■ Problem ■
For this item, repeat the material exactly while omitting its pictures.

■ Given records ■
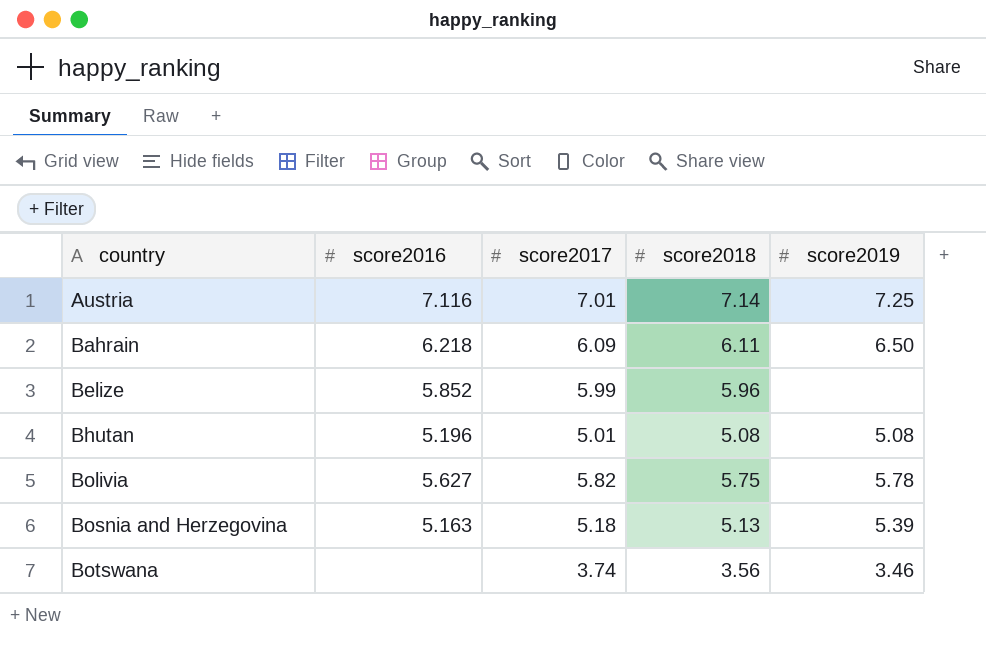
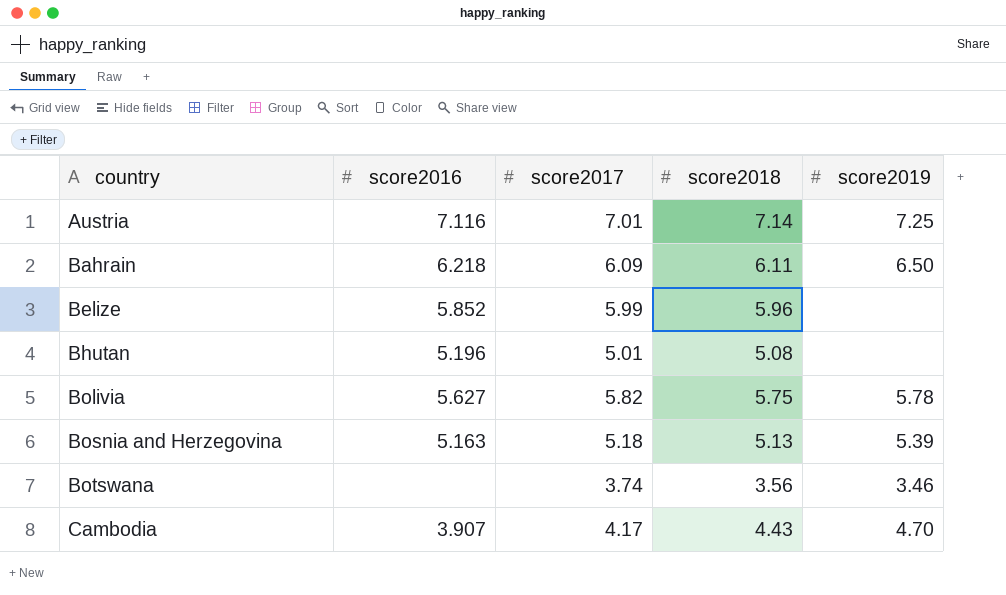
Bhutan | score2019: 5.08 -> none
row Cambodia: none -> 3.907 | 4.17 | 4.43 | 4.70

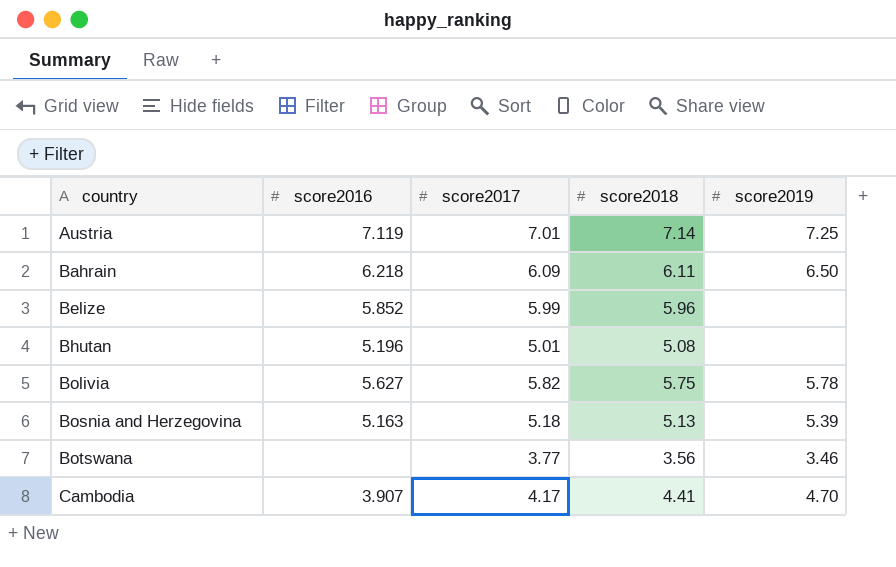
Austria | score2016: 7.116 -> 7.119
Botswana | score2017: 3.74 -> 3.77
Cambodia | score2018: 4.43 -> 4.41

■ Exercise solution ■
Bhutan | score2019: 5.08 -> none
row Cambodia: none -> 3.907 | 4.17 | 4.43 | 4.70

Austria | score2016: 7.116 -> 7.119
Botswana | score2017: 3.74 -> 3.77
Cambodia | score2018: 4.43 -> 4.41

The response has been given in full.